The elven captain was named Thelenea. She had been the captain on the massive treeship Loch and Dairy had boarded back when Loch had been trying to steal the elven book from Mister Dragon. She clapped Dairy on the shoulder. “This is the fastest ship in the Elflands. You will be safe in the Empire in less than a day, Lord Rybindaris.”

Dairy almost said, “Please, just call me Dairy,” but then remembered that elves hated it when you told them to do anything, so instead, he just said, “Thank you. I appreciate that.”

Captain Thelenea looked a little like Captain Loch, especially when she smiled, even though her skin was green instead of brown. Dairy wondered if it was something about being a captain. “He is trying to keep you safe.”

“I would rather be with him,” Dairy said, and then looked away, because the words had come out bitter.

“I believe he knows that as well,” Captain Thelenea said, and stepped back. “This ship only has one floor and a few cabins, unlike the last treeship you traveled upon. Whenever you are ready, someone will be happy to show you to your room.”

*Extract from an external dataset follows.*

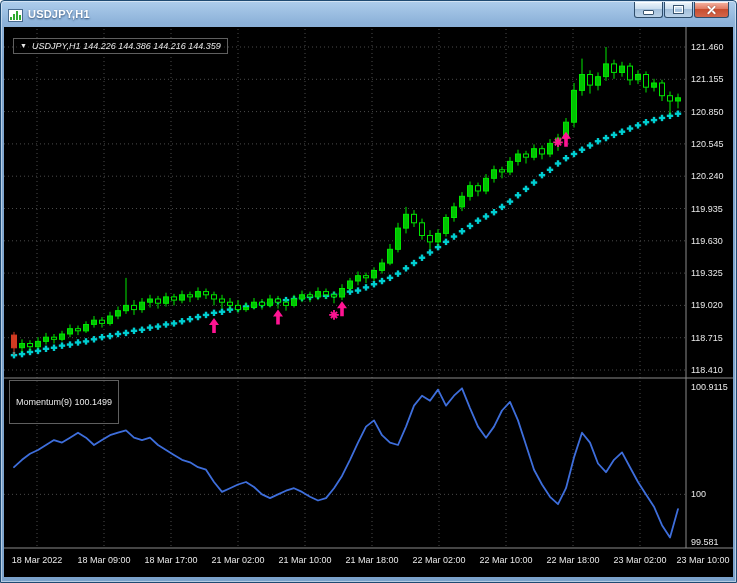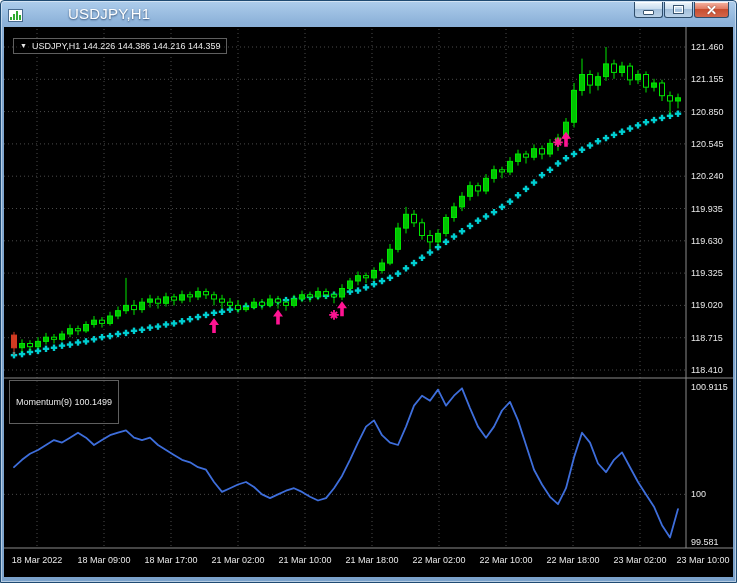"USDJPY,H1" .title-text { font-size: 15px -> 11px; font-weight: normal -> bold; margin-left: 40px -> none }
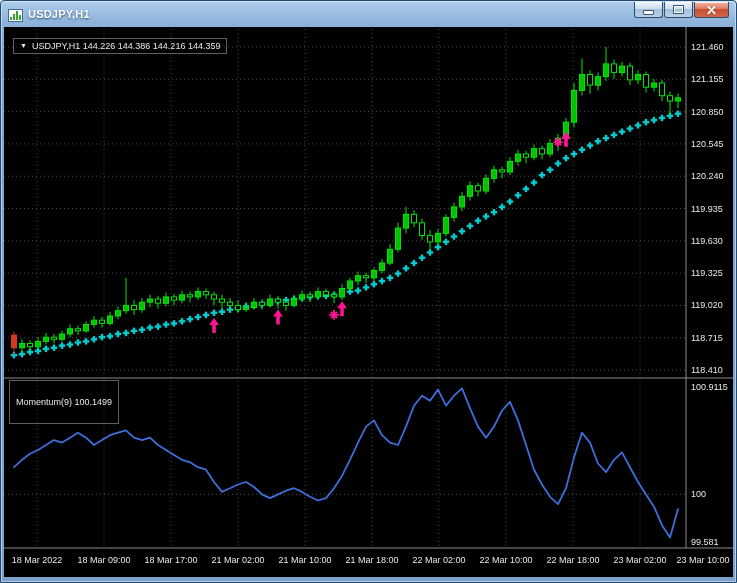"USDJPY,H1 144.226 144.386 144.216" .ohlc-box { font-style: none -> italic }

“Thank you,” Dairy said again, and the captain headed off to the bridge.

Dairy watched the great golden radiance of Mister Dragon’s estate fade in the night as the treeship slowly ascended. In what seemed like moments, the great thick trees that covered most of the Elflands had obscured the estate from view, and then the night was lit only by the silver-white moon and by the purple-and-blue glows of moss on the trees.

The railing of the treeship was rough, the bark gripping his fingers. Overhead and behind him, branches rustled and creaked as countless intertwining leaves caught the wind, while the main hull beneath his feet was strong but faintly springy. It reminded Dairy of when he had climbed the young trees back on the farms, feeling the green wood flex beneath him.

When he had ridden on the great treeship with Captain Loch, it had seemed almost like a normal airship, but with moss and leaves and no crystals. Dairy hadn’t realized at the time how much of that had been for the comfort of the humans visiting the Elflands. This was a
real
elven ship, though, as alive as the elves themselves, and as different.

Dairy decided that he liked it. He was getting used to being different. He would find some way to help, even from the Empire. He hadn’t been able to help Mister Dragon with the reading, and he hadn’t been able to help Loch and the others with stealing things, but he would find something he could do.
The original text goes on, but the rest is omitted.